Step 14: Selecting the best alternative. The priorities obtained after assessing the alternatives (see Table 8) are as follows: 0.1804 for Alternative A1 (Compact Pipe), 0.1813 for Alternative A2 (Slipline), 0.3664 for Alternative A3 (Subline), 0.1691 for Alternative A4 (Swagelining), and 0.1028 for Alternative A5 (Pilot Pipe).

Based on the priorities obtained and on the sensitivity analysis, we recommend Alternative A3, namely, the Subline technology, considering that this alternative obtained the highest global priority.

4. Conclusions

This paper presents a case study on the choice of the best technical solution for the rehabilitation of asbestos pipelines in the city of Cluj-Napoca, Romania. The ANP method was used as the method of selecting a solution for the rehabilitation of the pipes, and calculations were carried out using the Super Decisions 2.6.0 software.

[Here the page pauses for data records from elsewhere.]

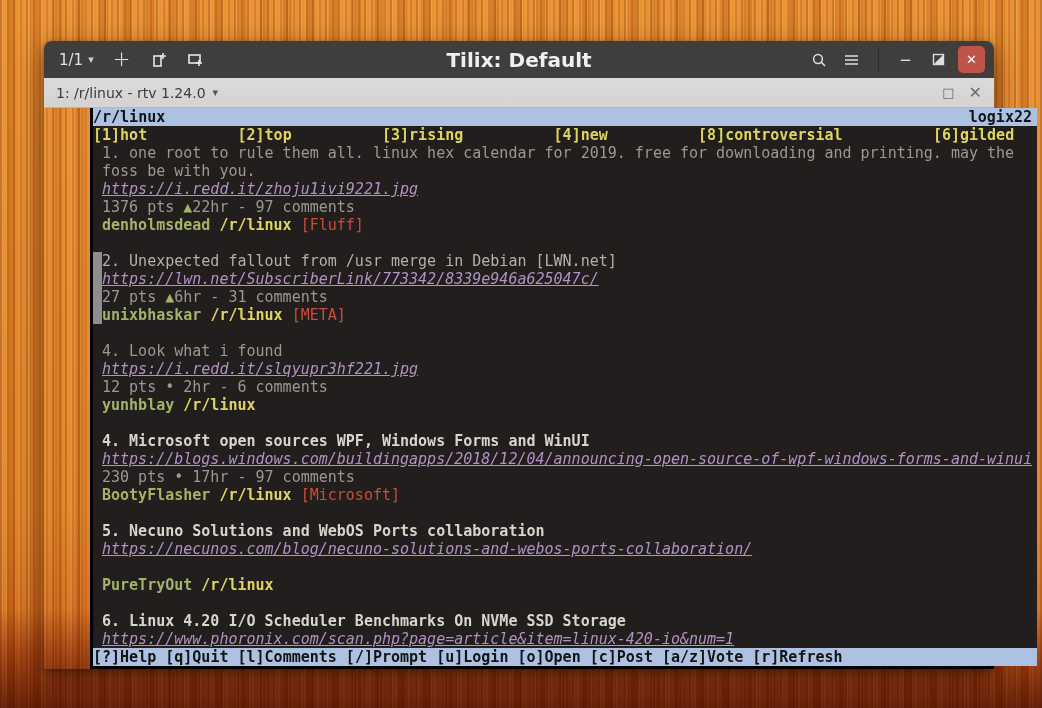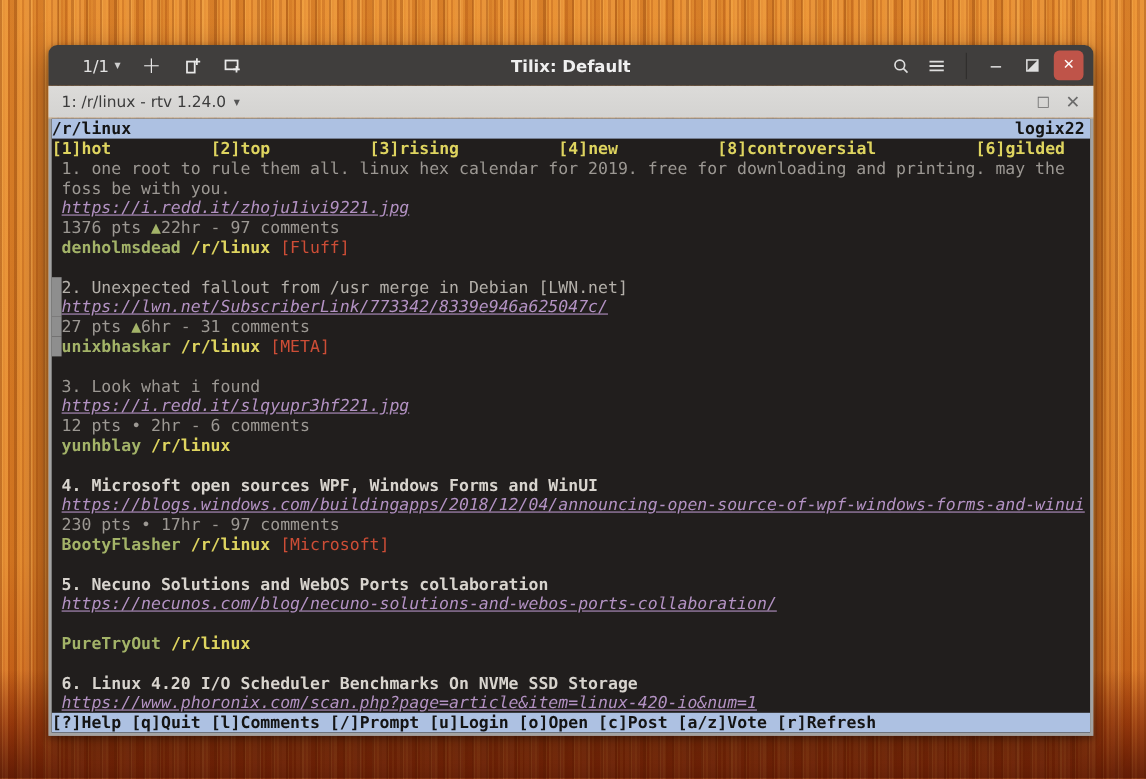--- a/index.html
+++ b/index.html
@@ -30,7 +30,7 @@
     display:flex; align-items:center; padding:0 9px; position:relative;
     color:#dcdcdc;
   }
-  .tb-left { display:flex; align-items:center; gap:7px;margin-left:16px; }
+  .tb-left { display:flex; align-items:center; gap:7px; }
   .session-chip { display:flex; align-items:center; gap:5px; padding:4px 6px; border-radius:3px; cursor:default; }
   .session-chip .lbl { font-size:15px; color:#e2e2e2; }
   .caret { font-size:11px; color:#cfcfcf; }

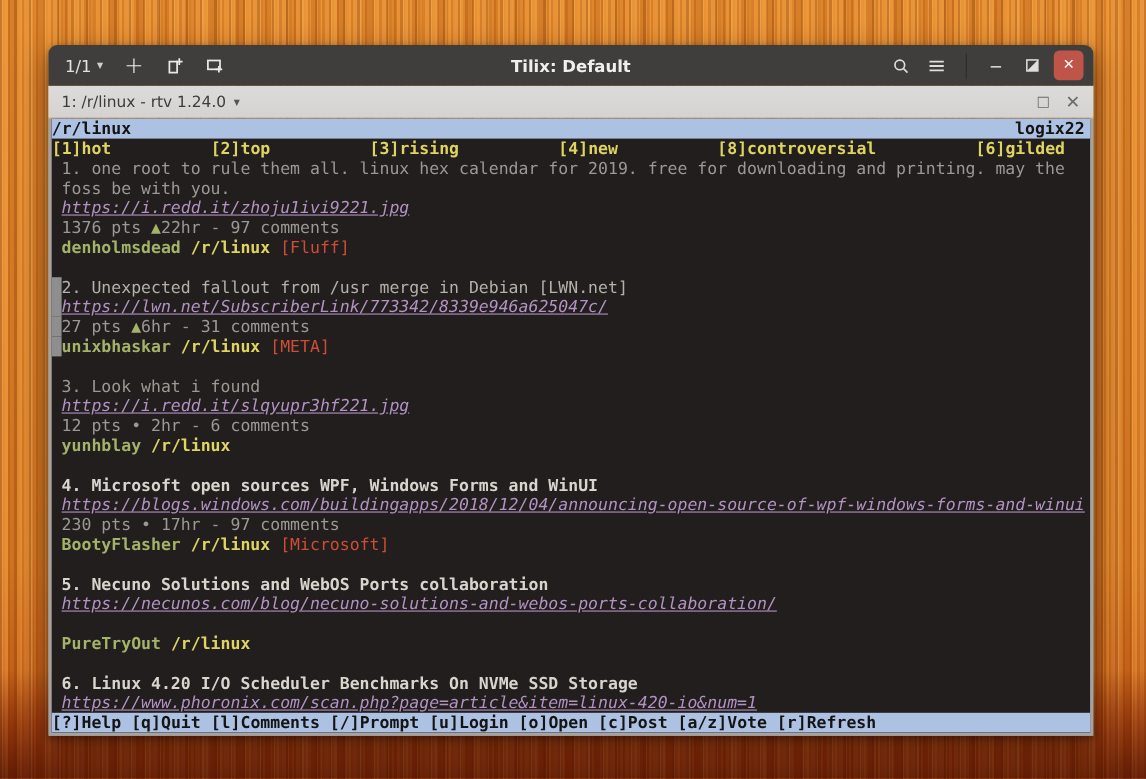--- a/index.html
+++ b/index.html
@@ -38,7 +38,7 @@
   .tb-btn.plus { font-size:21px; font-weight:300; padding-bottom:2px; }
   .tb-title {
     position:absolute; left:0; right:0; text-align:center;
-    font-size:15px; font-weight:bold; color:#efefef; pointer-events:none;
+    font-size:20px; font-weight:bold; color:#efefef; pointer-events:none;
   }
   .tb-right { margin-left:auto; display:flex; align-items:center; gap:6px; z-index:2; }
   .tb-sep { width:1px; height:24px; background:#2f2d2c; margin:0 7px; }

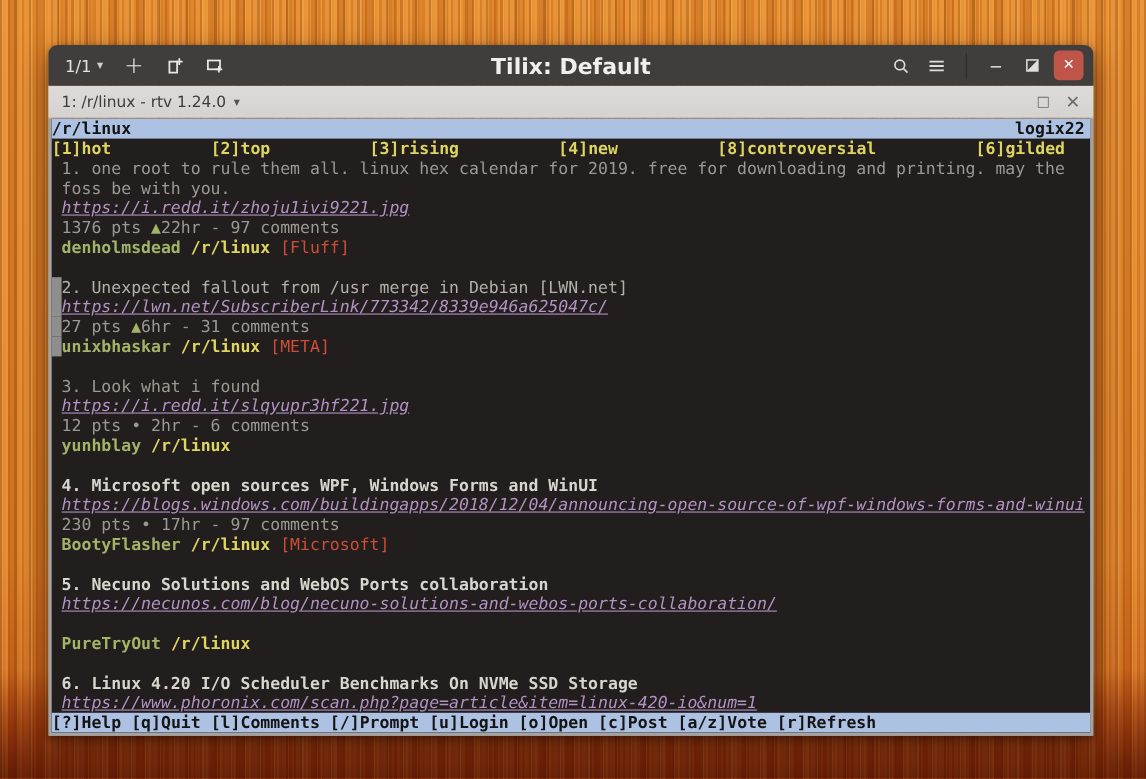--- a/index.html
+++ b/index.html
@@ -59,7 +59,7 @@
   .tab-icons .x { font-size:16px; }
 
   
-  .termwrap { background:#a3a3a3; padding:0 3px 3px; }
+  .termwrap { background:#000000; padding:0 3px 3px;margin-left:46px; }
   .terminal {
     width:944px; height:558px; background:var(--term-bg);
     font-family:"DejaVu Sans Mono", monospace;

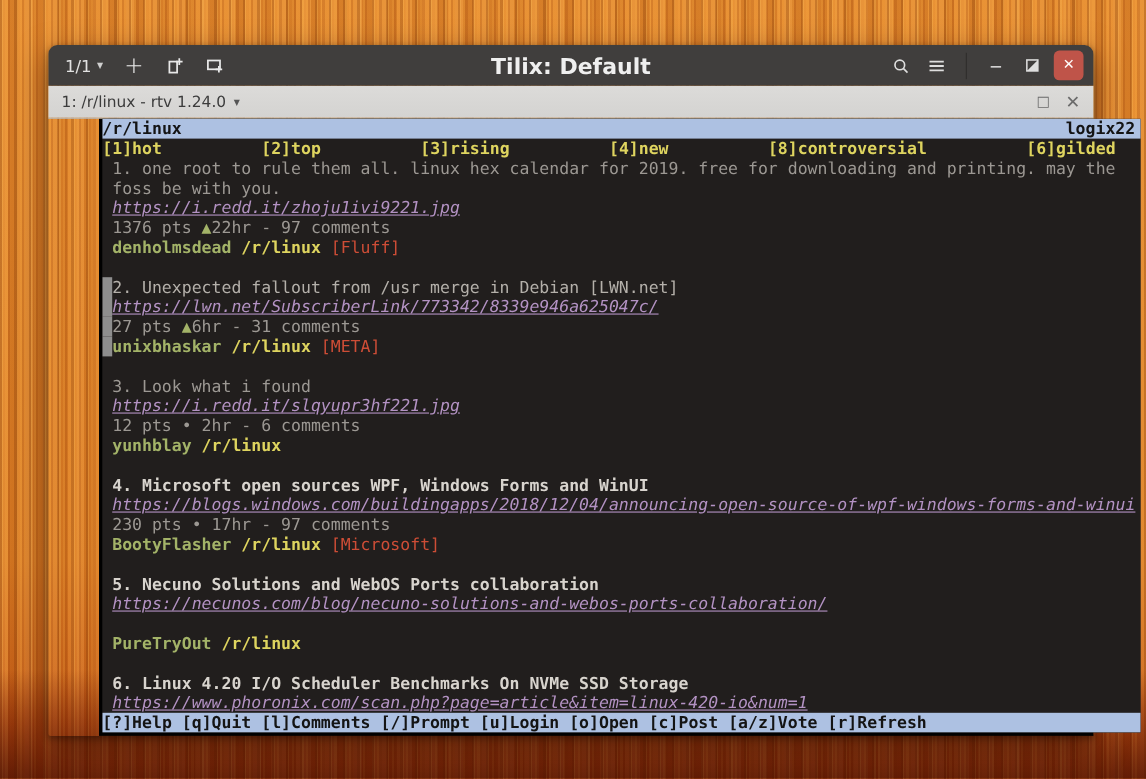--- a/index.html
+++ b/index.html
@@ -168,7 +168,7 @@
           <div class="tline"><span class="col0 cur"> </span><span class="c-dim">27 pts </span><span class="c-green">▲</span><span class="c-dim">6hr - 31 comments</span></div>
           <div class="tline"><span class="col0 cur"> </span><span class="c-green b">unixbhaskar</span><span class="c-dim"> </span><span class="c-yellow b">/r/linux</span><span class="c-dim"> </span><span class="c-red">[META]</span></div>
           <div class="tline"><span class="col0"> </span></div>
-          <div class="tline"><span class="col0"> </span><span class="t-dim">3. Look what i found</span></div>
+          <div class="tline"><span class="col0"> </span><span class="t-dim">4. Look what i found</span></div>
           <div class="tline"><span class="col0"> </span><span class="link">https://i.redd.it/slqyupr3hf221.jpg</span></div>
           <div class="tline"><span class="col0"> </span><span class="c-dim">12 pts • 2hr - 6 comments</span></div>
           <div class="tline"><span class="col0"> </span><span class="c-green b">yunhblay</span><span class="c-dim"> </span><span class="c-yellow b">/r/linux</span></div>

In the case study, five alternatives are analyzed based on seven decision-making criteria. The decision-making criteria taken into account to substantiate the decisions included pipeline diameter, pipe length, specific building duration, lifespan, pressure drops, price, and mounting conditions, while the alternatives were Compact Pipe, Slipline, Subline, Swagelining, and Pilot Pipe.

Based on the maximum global priority, we recommend choosing the Subline alternative as a method of rehabilitating the water distribution networks made of asbestos pipes in the case of Cluj-Napoca City, Romania.

The mathematical model presented is a flexible one, as it allows for the entry of new criteria, subcriteria, and alternatives. The methodology described in this paper can be modified and used depending on the specific situation of a given town.

In the future, we also recommend studying the ANP-GP method, which, in addition to the ANP method, uses objective programming. We recommend combining the fuzzy approach with the ANP method, as this would better fit the style of human thinking and seems to produce reliable results.